TensorFlow/TRT with multiple TF sessions - Dynamic INT8 engine memory allocation errors

Provide details on the platforms you are using:
Linux distro and version: Ubuntu 18.04
GPU type: NVIDIA Tesla T4
nvidia driver version: 410.79
CUDA version: 10.0
CUDNN version: 7.4
Python version [if using python]: 3.6.7
Tensorflow version: 1.13.0.dev20181218 (tf-nightly-gpu installed on 12/18/2018)
TensorRT version: 5.0.2.6
If Jetson, OS, hw versions

Describe the problem
We have a use-case where we need to run multiple GPU-enhanced TF sessions in parallel - each session runs inference using a fixed graph (possibly different across sessions) on a stream of batched inputs. The TF sessions are created with gpu_options.allow_growth=True, and gpu_options.per_process_gpu_memory_fraction appropriately specified for the number of concurrent sessions.

We use TensorRT to optimize/calibrate the TF graph offline, and then import the optimized graph to set up the TF sessions described above. When we convert the graph using ‘fp32’ or ‘fp16’ precision-modes, the process produces a static engine for TRTEngineOp nodes and everything works as expected.

However, when we try creating ‘int8’-precision mode graphs, the conversion process creates a dynamic engine, which gets instantiated the first time the graph is used in the concurrent setup above. We are finding that this lazy engine creation process above for int8 requires pretty much all of the GPU memory resources (14+ GB in our T4), resulting in GPU memory allocation issues if we try running more than one session in parallel. Setting the max_workspace_size_bytes and the session_config parameters to the trt.create_inference_graph(…) call has no impact on the memory used for engine creation.

Was hoping someone on the forum would be able to suggest a fix/workaround for this issue - some combination of (1) how we might be able to limit GPU memory usage during first-call invocation of the dynamic engine; (2) if there are appropriate configs we should be passing to the create_inference_graph or calib_graph_to_infer_graph invocations; or (3) if there is a way for us to persist the constructed static engine to allow subsequent loading for concurrent use.

Hello,

  1. Workspace size should limit the memory available to the builder. Is this not happening? If so, can you share a small repro that demonstrates this behavior?

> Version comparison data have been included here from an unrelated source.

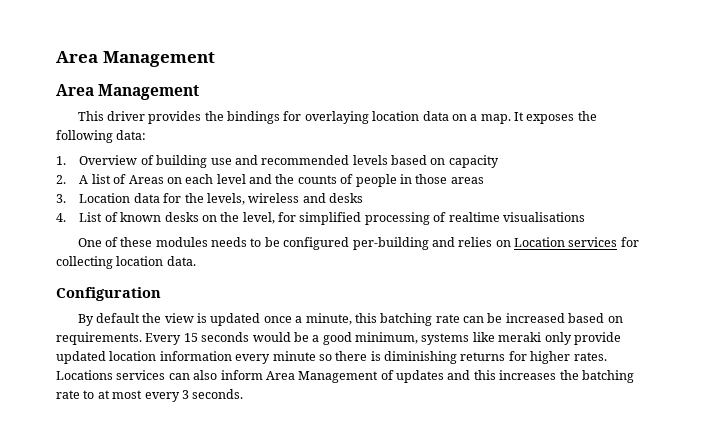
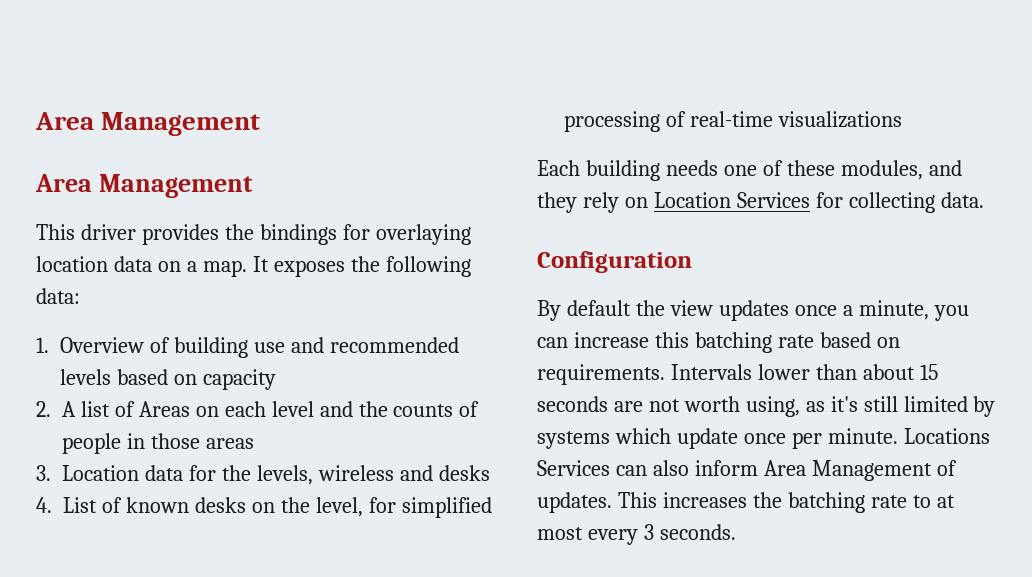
[448,212,585,222] [77,237,493,250] realtime visualisations // One of these modules needs to be configured per-building and relies -> [689,111,902,128] [537,160,962,181] [537,192,619,213] real-time visualizations // Each building needs one of these modules, and they rely
[568,237,618,247] services -> [736,192,810,208] Services
[116,256,164,266] location -> (935, 202) none
[197,313,261,326] is updated -> [718,300,789,321] updates
[354,313,623,326] [56,332,621,345] [56,351,607,364] [56,370,166,380] this batching rate can be increased based on requirements. Every 15 seconds would be a good minimum, systems like meraki only provide updated location information every minute so there is diminishing returns for higher rates. Locations services -> [933,305,969,321] [537,332,900,353] [537,364,938,385] [537,396,996,417] [537,428,990,449] [537,460,610,476] you can increase this batching rate based on requirements. Intervals lower than about 15 seconds are not worth using, as it's still limited by systems which update once per minute. Locations Services
[396,370,496,383] updates and this -> [537,492,657,513] updates. This

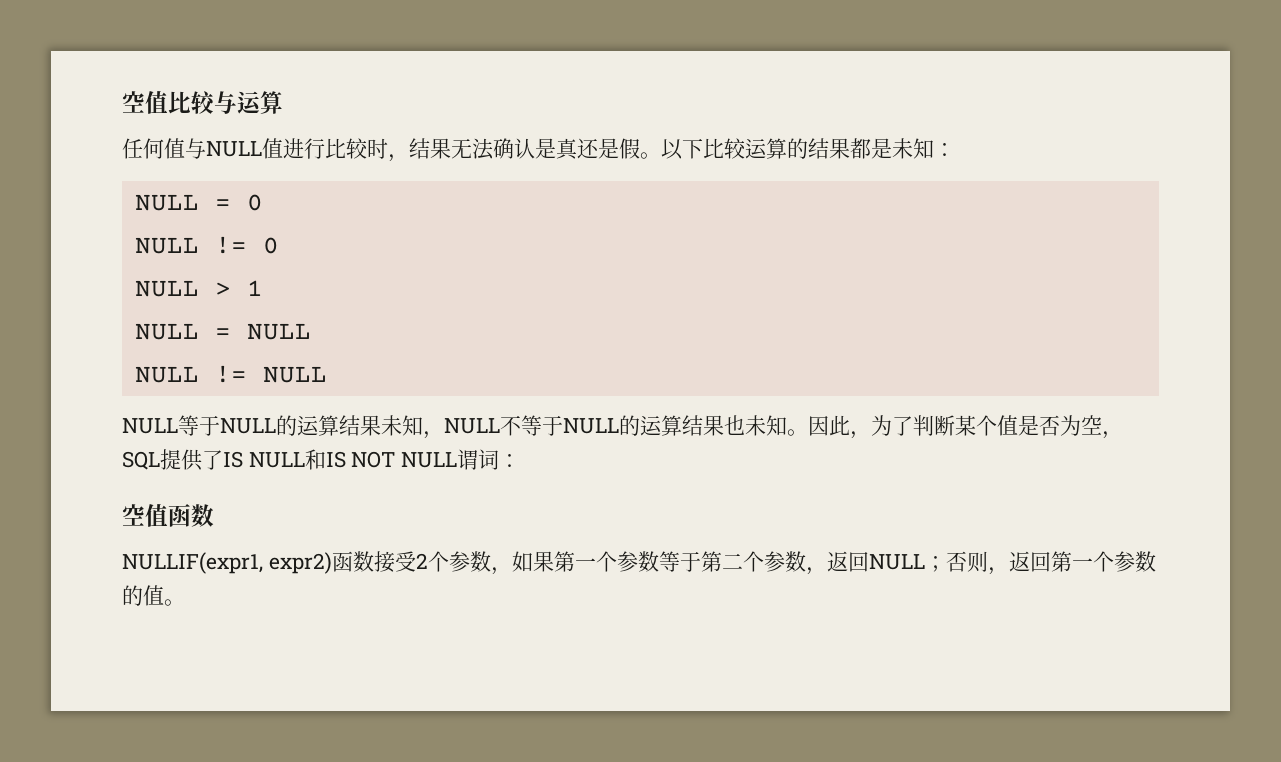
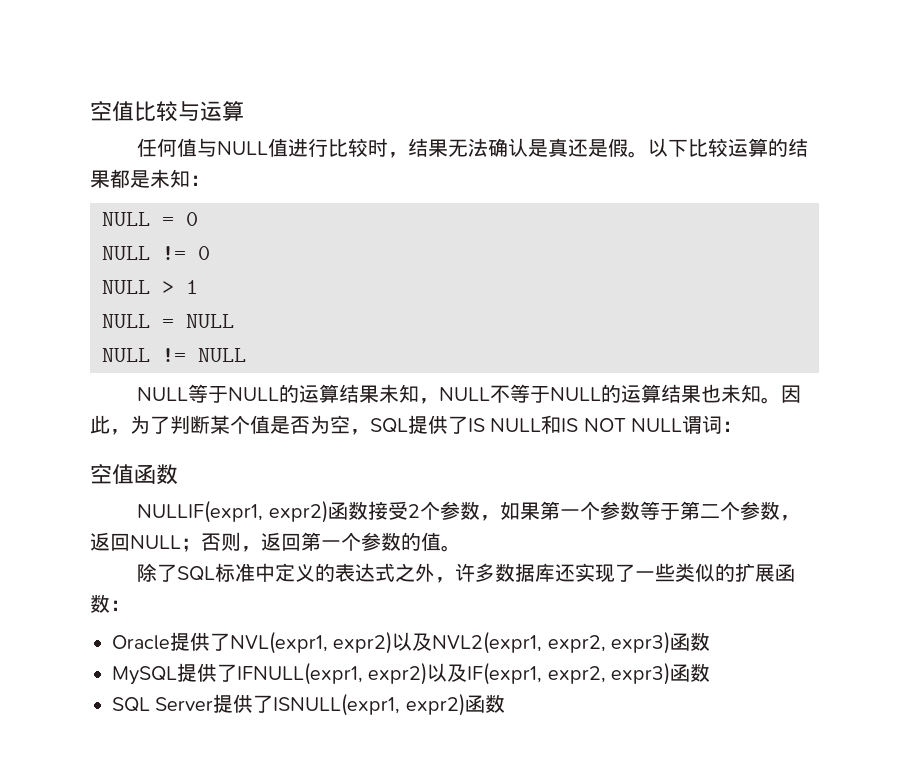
(185, 602) none -> [137,563,796,583] [90,594,130,613] [112,631,711,654] [112,662,711,685] [112,693,505,716] // 除了SQL标准中定义的表达式之外，许多数据库还实现了一些类似的扩展函数： // Oracle提供了NVL(expr1, expr2)以及NVL2(expr1, expr2, expr3)函数 // MySQL提供了IFNULL(expr1, expr2)以及IF(expr1, expr2, expr3)函数 // SQL Server提供了ISNULL(expr1, expr2)函数

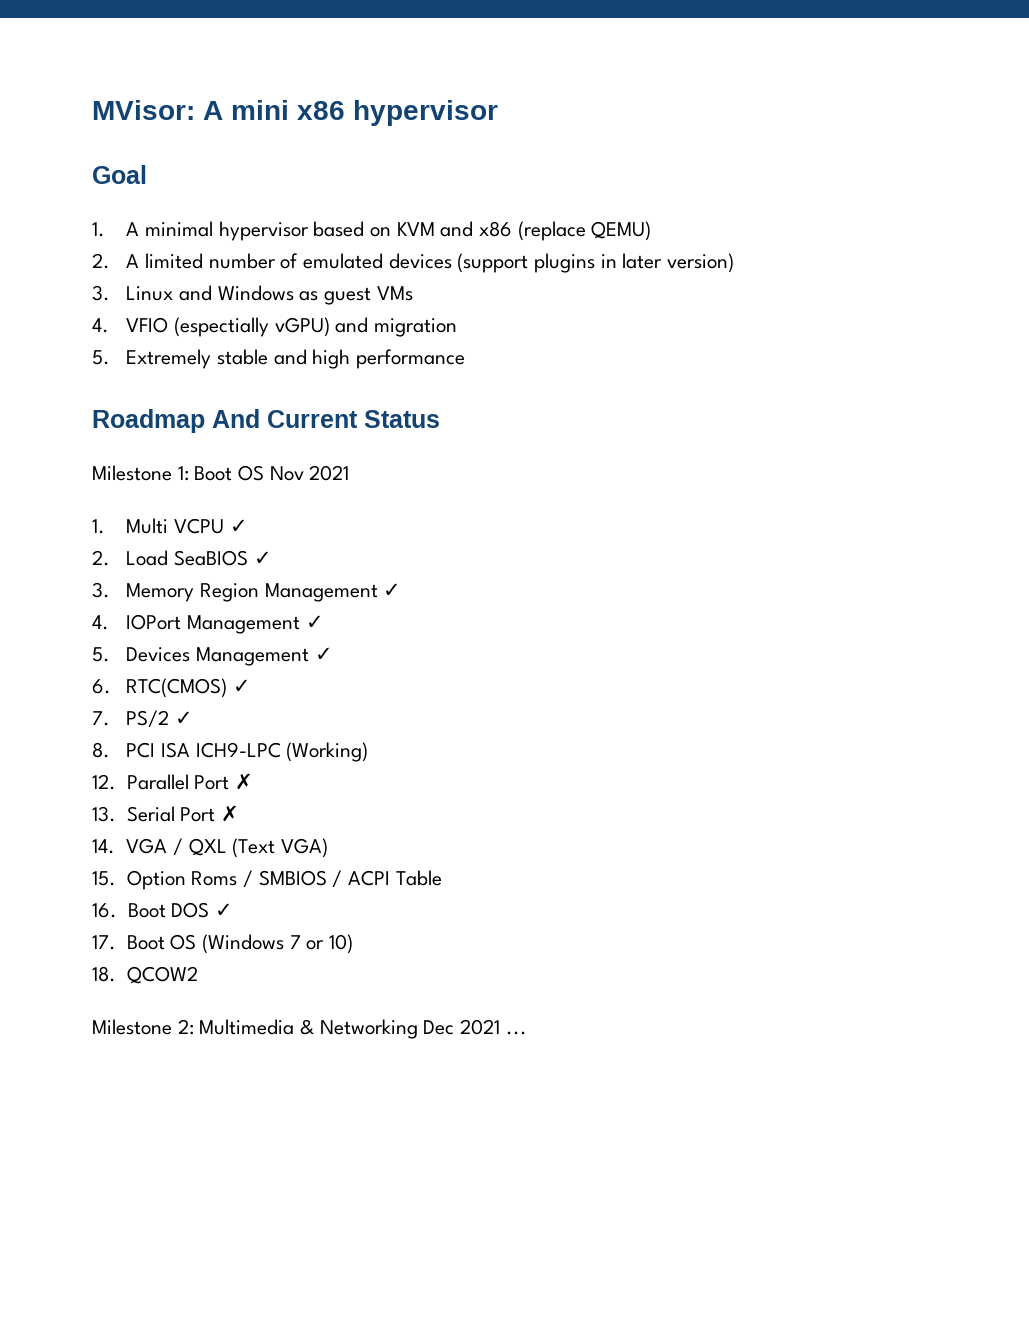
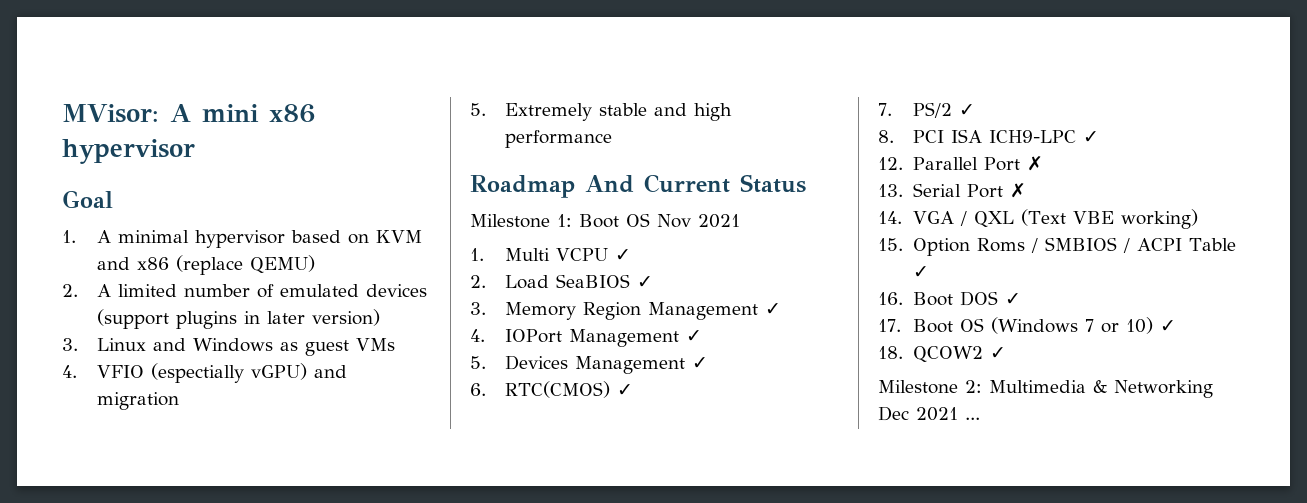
[286,742,369,762] (Working) -> [1083,131,1100,143] ✓
[281,838,329,858] VGA) -> [1073,209,1199,229] VBE working)
(442, 878) none -> [913,266,930,278] ✓
(353, 944) none -> [1160,320,1177,332] ✓
(198, 975) none -> [990,347,1007,359] ✓

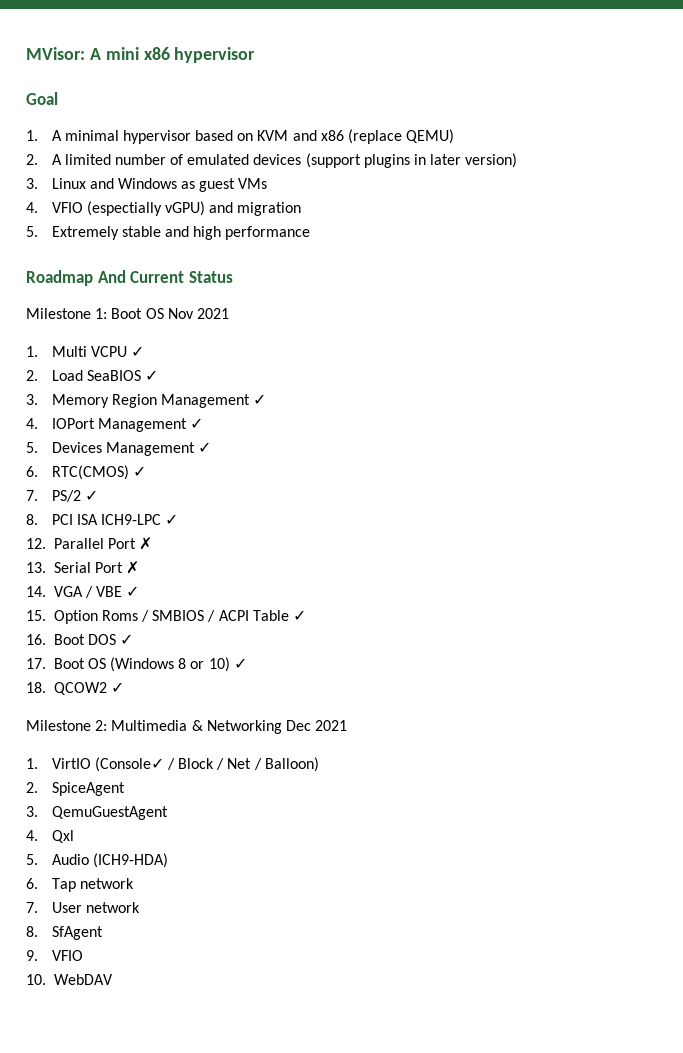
[974,209,1199,229] QXL (Text VBE working) -> [96,586,140,597] VBE ✓
[1085,319,1095,332] 7 -> [178,658,187,669] 8
[965,417,980,420] ... -> [26,757,319,772] [26,782,125,796] [26,806,168,820] [26,830,74,843] [26,853,168,868] [26,878,134,892] [26,902,140,913] [26,926,103,940] [26,950,83,961] [26,974,113,985] // 1. VirtIO (Console✓ / Block / Net / Balloon) // 2. SpiceAgent // 3. QemuGuestAgent // 4. Qxl // 5. Audio (ICH9-HDA) // 6. Tap network // 7. User network // 8. SfAgent // 9. VFIO // 10. WebDAV

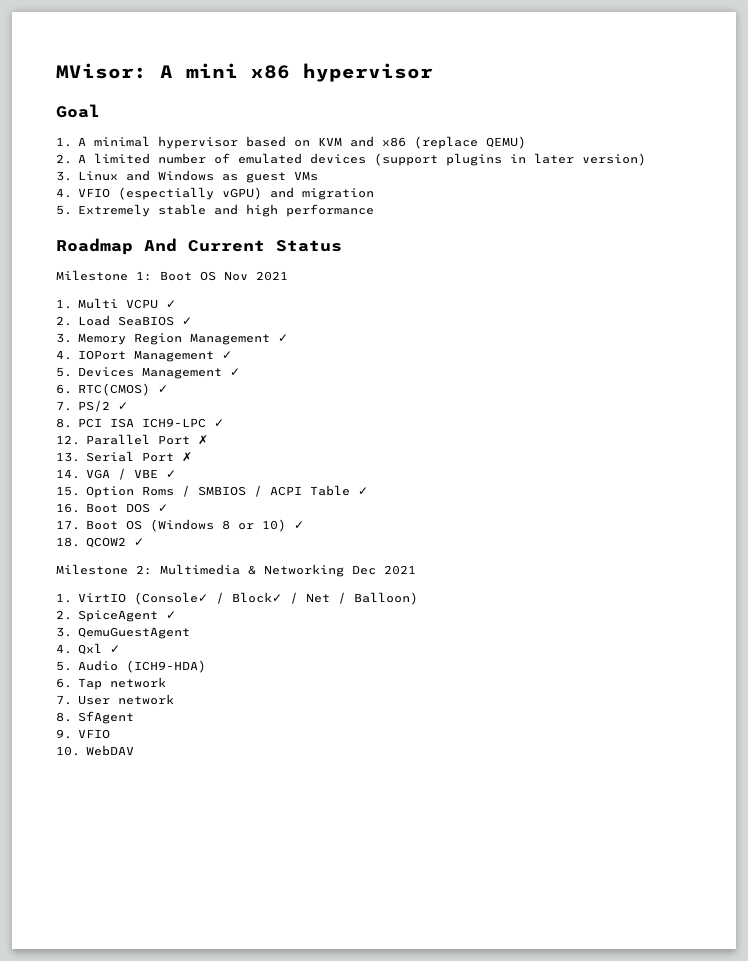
[178,758,215,769] Block -> [231,592,282,603] Block✓
(125, 789) none -> [165,611,176,619] ✓
(74, 836) none -> [109,645,120,653] ✓

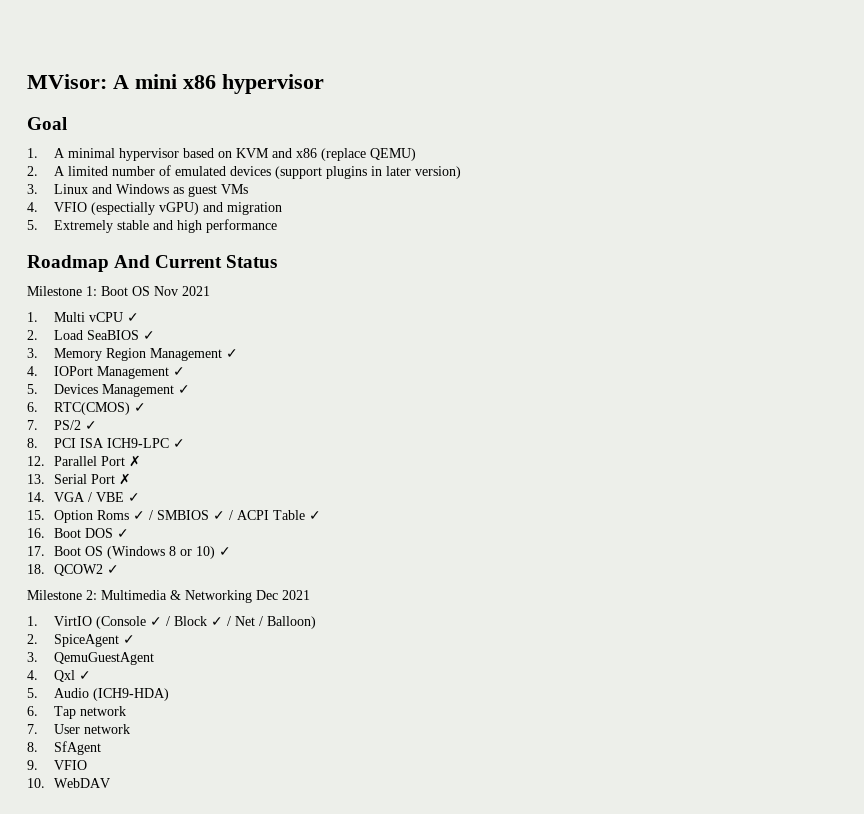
[125,299,158,309] VCPU -> [88,312,123,322] vCPU
(174, 491) none -> [132,511,145,520] ✓
(246, 491) none -> [212,511,225,520] ✓
[133,592,282,605] (Console✓ / Block✓ -> [95,616,223,629] (Console ✓ / Block ✓

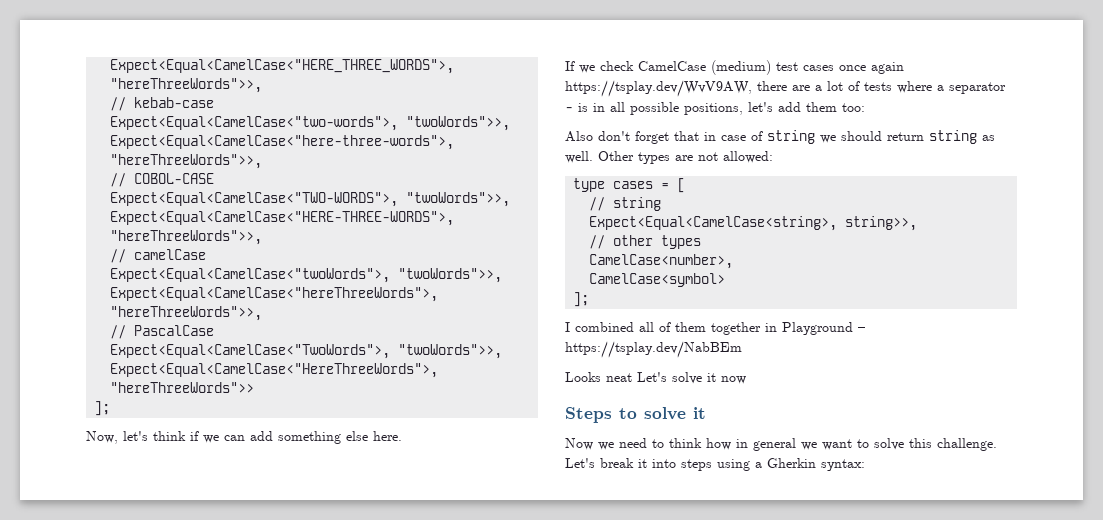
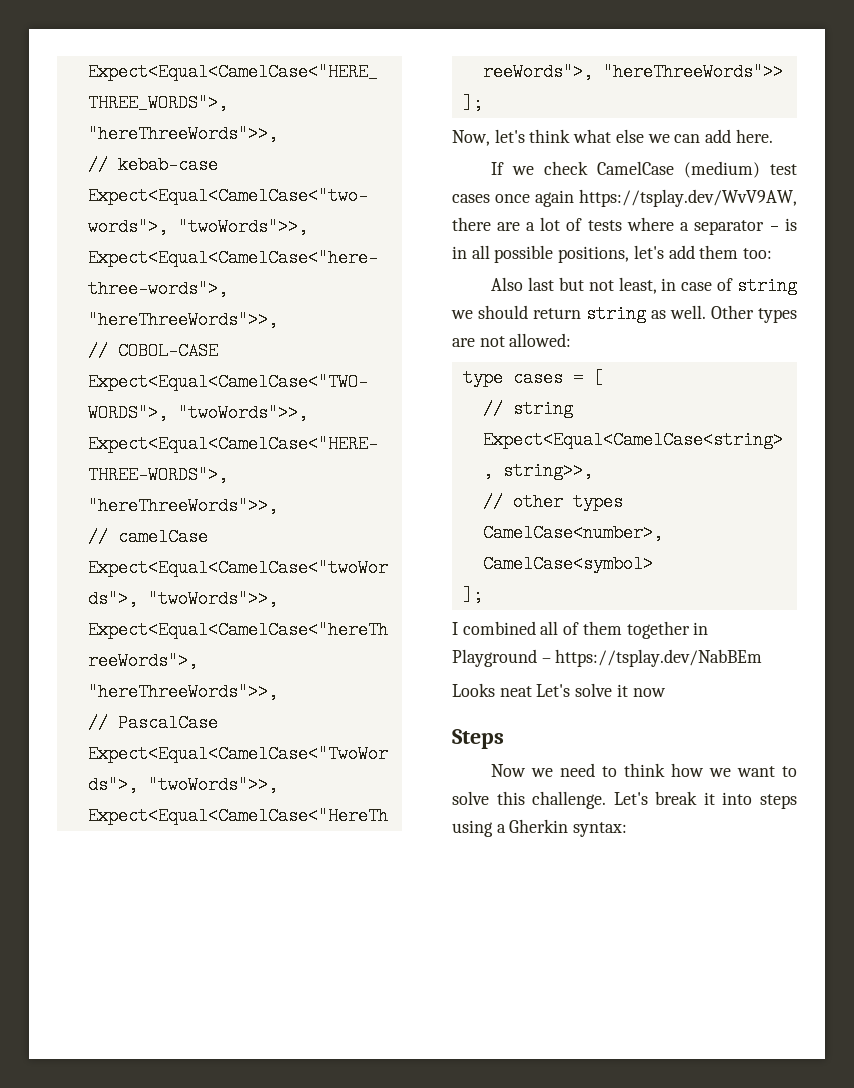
[190,431,199,441] if -> [573,129,644,143] what else
[278,431,368,444] something else -> (732, 136) none
[598,131,699,144] don't forget that -> [527,277,657,294] last but not least,
[619,407,706,420] to solve it -> (504, 739) none
[736,438,796,451] in general -> (705, 770) none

  2. You may write out a frozen protobuf after calling create_inference_graph().

Workspace size limits the memory used by the builder during the create_inference_graph() call, but does not seem to limit the memory used when the engine is created from the dynamic int8 TRTEngineOp node (which the code suggests stores the serialized version of the graph_def and the calibration info). Here, we are observing >8GB of GPU memory being used.

Will prepare a standalone reproduction of the problem and share.

Re your response to #3, my understanding is that this graph would still have only a dynamic version of the TRT op … the conversion to the static engine would still see the same problem.

Attached .zip file contains python programs/scripts to reproduce the issue.

To recap, the issue being highlighted is that the dynamic engine creation phase for int8 TRT graphs ends up requiring a fair amount of GPU memory resources, which prevent instantiation of multiple TF/CUDA contexts on the GPU even when there is significant post-engine creation headroom available.

The attached PDF shows this problem by contrasting execution-time GPU memory utilization of fp16 and int8 TRT graphs for the same underlying Tensorflow graph.
int8-engine-issue.zip (264 KB)
gpu-utilization.pdf (161 KB)

Hello,

Currently, this is a TRT limitation/design decision which does not allow user to restrict memory usage while building engine. We are working on a solution.

Background info:

  1. TRT is designed to use ALL available GPU memory during the build stage. Thus, TFTRT providing option to control GPU memory usage during build will have have any affect on build memory usage.
  2. Setting Workspace size in TRT using setMaxWorkSpace(X) API will only guarantee that the generated engine will X amount of memory.

This is a major request, and we’ll be working on adding this feature in a future release. No schedule available yet.